Your output should be the line with "[169,120,240,138] be passed" followed by every remaining line of the entries, reproduced exactly.
##### DATA PROVIDED
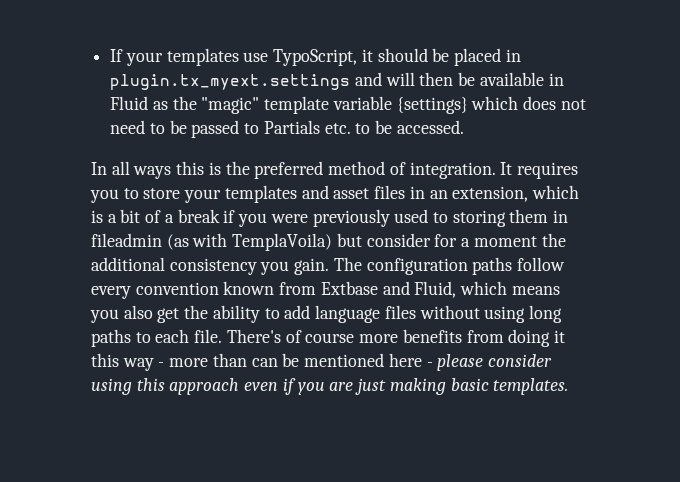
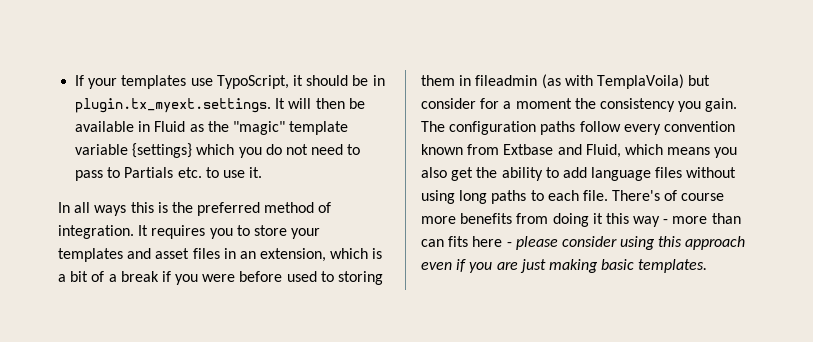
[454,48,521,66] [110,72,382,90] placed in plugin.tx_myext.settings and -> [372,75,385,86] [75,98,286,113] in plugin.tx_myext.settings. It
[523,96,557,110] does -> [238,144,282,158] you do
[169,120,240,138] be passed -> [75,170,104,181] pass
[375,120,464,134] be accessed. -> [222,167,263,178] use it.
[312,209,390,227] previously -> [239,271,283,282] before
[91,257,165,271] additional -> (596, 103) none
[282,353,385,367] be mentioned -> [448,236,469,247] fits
##########
▶ [EXERCISE RESULT]
[169,120,240,138] be passed -> [75,170,104,181] pass
[375,120,464,134] be accessed. -> [222,167,263,178] use it.
[312,209,390,227] previously -> [239,271,283,282] before
[91,257,165,271] additional -> (596, 103) none
[282,353,385,367] be mentioned -> [448,236,469,247] fits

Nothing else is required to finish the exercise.